Stream concurrency for `strfry router`
I've been reading through the source of src/apps/mesh/cmd_router.cpp and it appears to all run in a single thread with an event loop, I believe this can be an issue when running with hundreds of streams, and would like to add some concurrency to the router.
Reading through other sources such as src/apps/relay/cmd_relay.cpp for strfry relay and multiple ThreadPool instances are used to support concurrency.
Is this a good idea?
Good observation! Yes you are correct that the router's websocket communication is done in a single thread. It isn't quite as sophisticated as the normal relay. However, note that it does offload some especially CPU-intensive tasks like signature verification to other threads such as the WriterPipeline's validator thread.
TBH I would not attempt to modify this architecture unless it becomes obviously a bottleneck. Note that another workaround is to run multiple router instances. You can have 2+ router processes running at the same time, each with their own set of streaming URLs, but both pointed to the same underlying DB. This is a manual way that you can do horizontal scaling if you have a very large number of streaming sources.

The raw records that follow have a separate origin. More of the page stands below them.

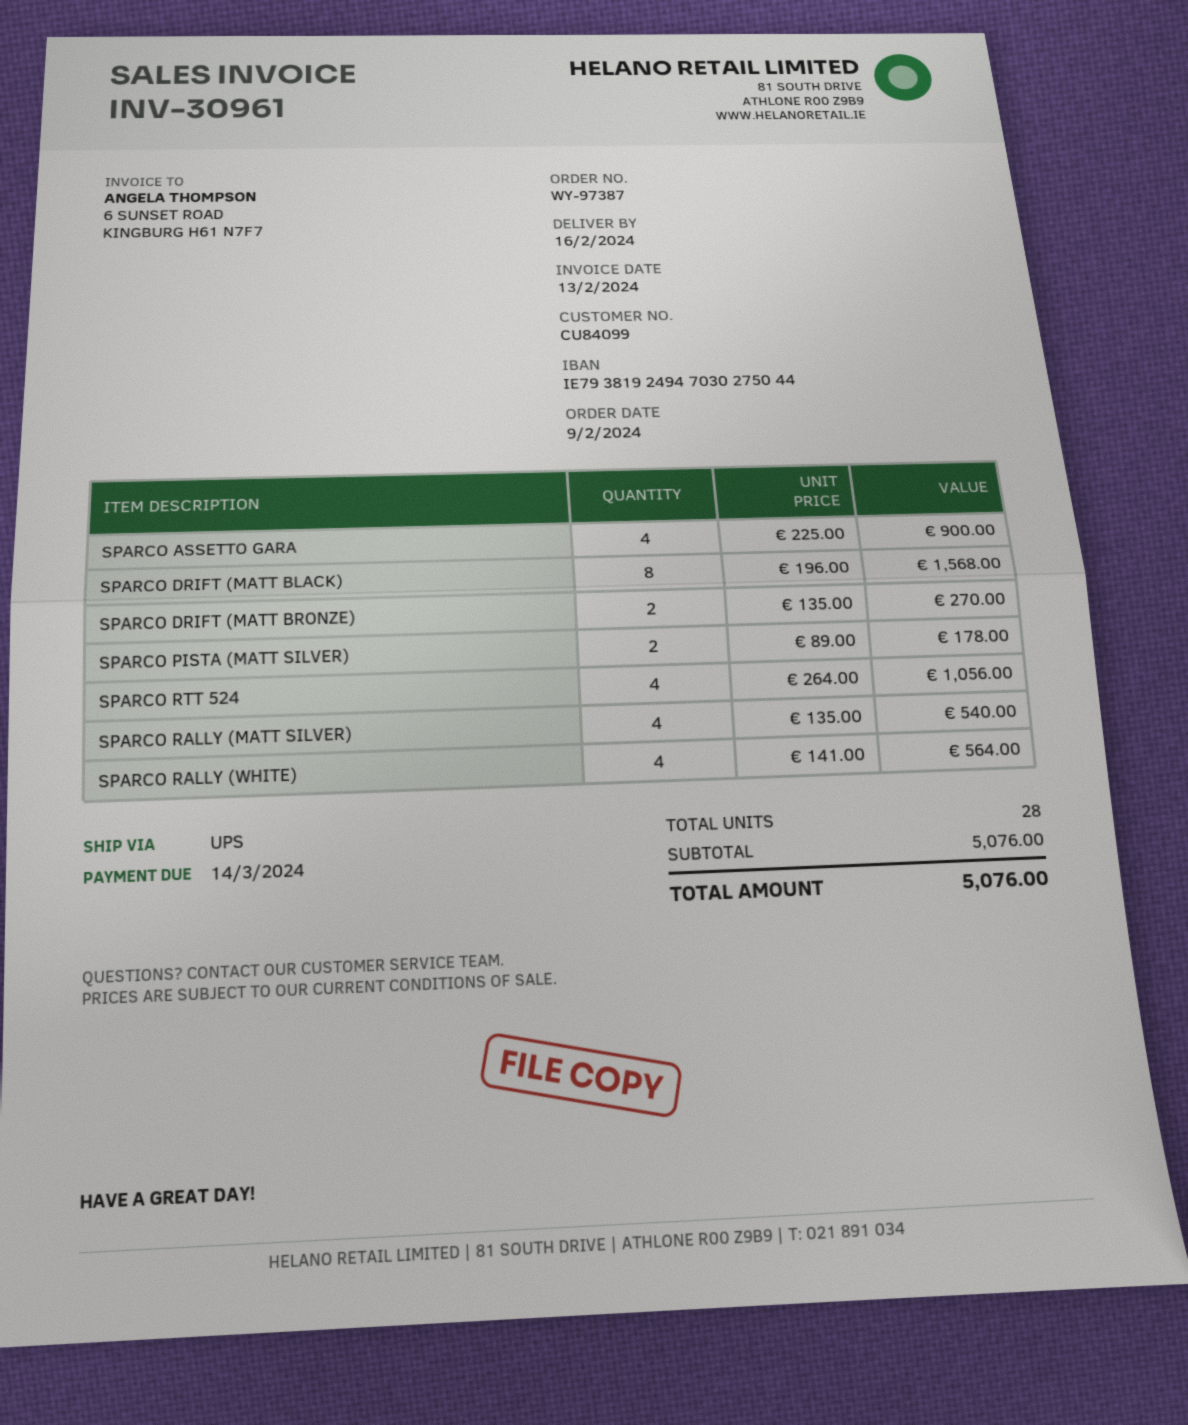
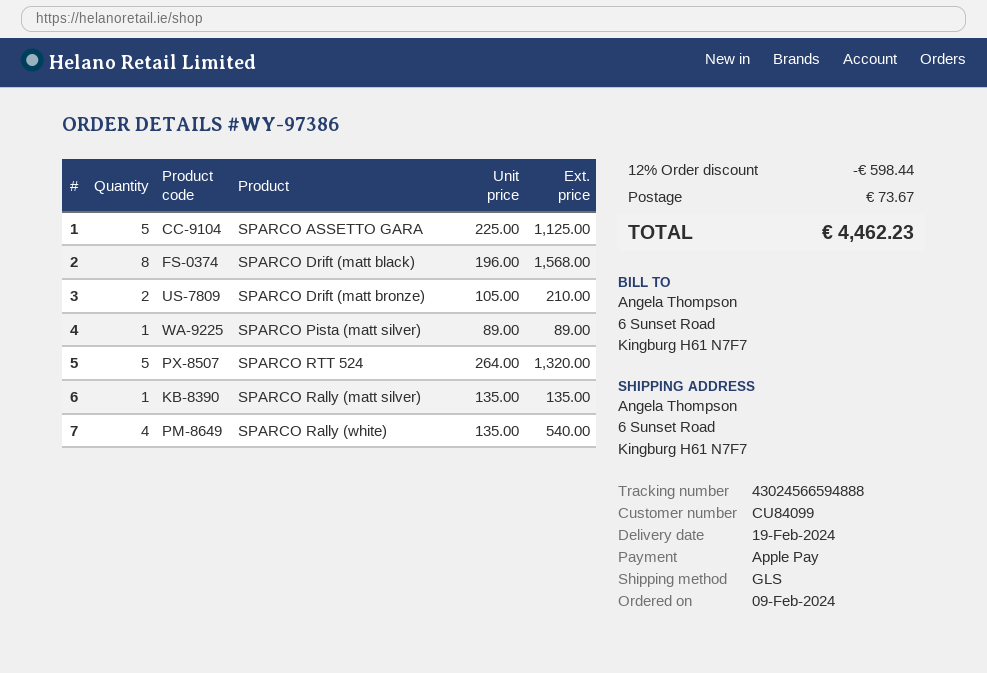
order number: WY-97387 -> WY-97386
delivery date: 2024-02-16 -> 2024-02-19
shipping method: UPS -> GLS
SPARCO ASSETTO GARA: 4 x 225.00 = 900.00 -> 5 x 225.00 = 1125.00
SPARCO DRIFT (MATT BRONZE): 2 x 135.00 = 270.00 -> 2 x 105.00 = 210.00
SPARCO PISTA (MATT SILVER): 2 x 89.00 = 178.00 -> 1 x 89.00 = 89.00
SPARCO RTT 524: 4 x 264.00 = 1056.00 -> 5 x 264.00 = 1320.00
SPARCO RALLY (MATT SILVER): 4 x 135.00 = 540.00 -> 1 x 135.00 = 135.00
SPARCO RALLY (WHITE): 4 x 141.00 = 564.00 -> 4 x 135.00 = 540.00
discount: none -> 12% = 598.44
shipping: none -> 73.67
total: 5076.00 -> 4462.23

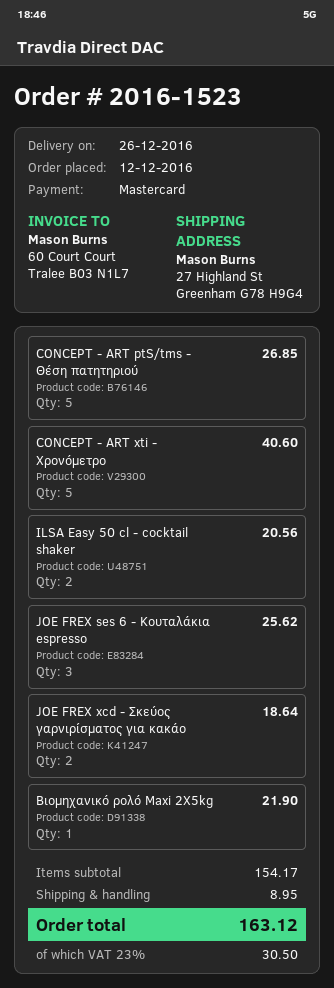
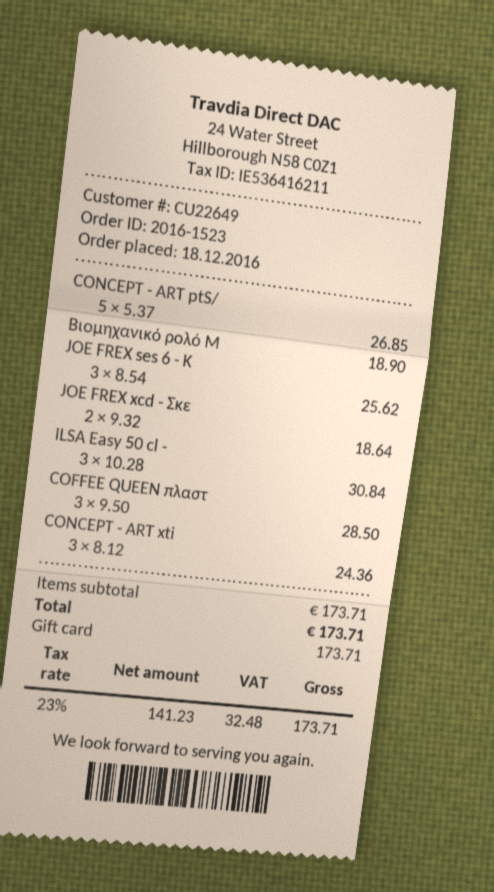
order date: 2016-12-12 -> 2016-12-18
payment method: Mastercard -> gift card
CONCEPT - ART xti - Χρονόμετρο: 5 for 40.60 -> 3 for 24.36
ILSA Easy 50 cl - cocktail shaker: 2 for 20.56 -> 3 for 30.84
Βιομηχανικό ρολό Maxi 2X5kg: 1 for 21.90 -> 1 for 18.90
COFFEE QUEEN πλαστ: none -> 3 for 28.50
subtotal: 154.17 -> 173.71
shipping: 8.95 -> none
tax: 23% = 30.50 -> 23% = 32.48
total: 163.12 -> 173.71

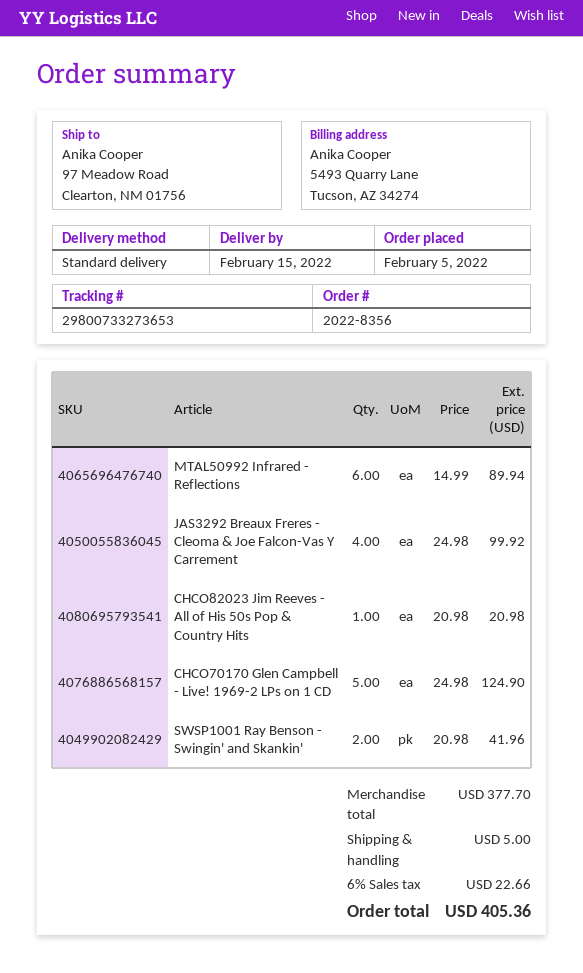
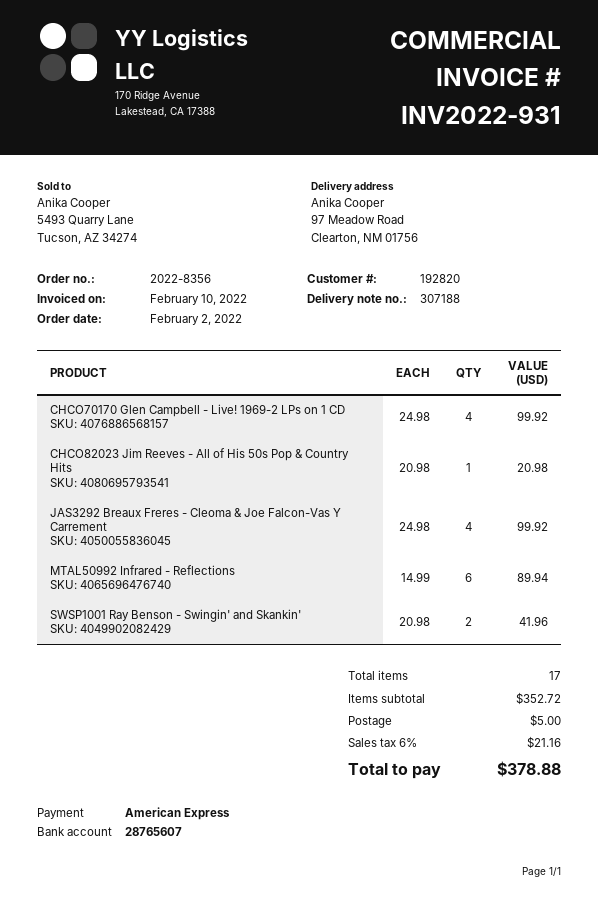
order date: 2022-02-05 -> 2022-02-02
CHCO70170 Glen Campbell - Live! 1969-2 LPs on 1 CD: 5 x 24.98 = 124.90 -> 4 x 24.98 = 99.92
subtotal: 377.70 -> 352.72
tax: 6% = 22.66 -> 6% = 21.16
total: 405.36 -> 378.88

I'm not entirely convinced it's a bottleneck yet, however it appears that the necessity for the increased timeout may be due because of it, as all the streams need to be added from the config before any can become connected. Perhaps a break in the loop that adds streams from the config, so it's non-blocking, could provide an opportunity for other async events to be processed?
I haven't monitored closely a long-lived process yet, however it may not be a bottleneck once they are connected, events are not that frequent to be that blocking. The very long timeout though might mean that a stream might go down for many minutes and not reconnect quickly and may miss some events. This isn't an issue as more relays support syncing with negentropy and strfry sync can catch those events.
I've attempted a work-around using many different processes of strfry router, however I ran into an issue with too many open files. I'm assuming this is from LMDB. Perhaps this could be worked around by bumping up this maximum number in the OS? I think I was trying to open up about 190 routers, one for each pubkey that I follow, and each with multiple relays in one stream.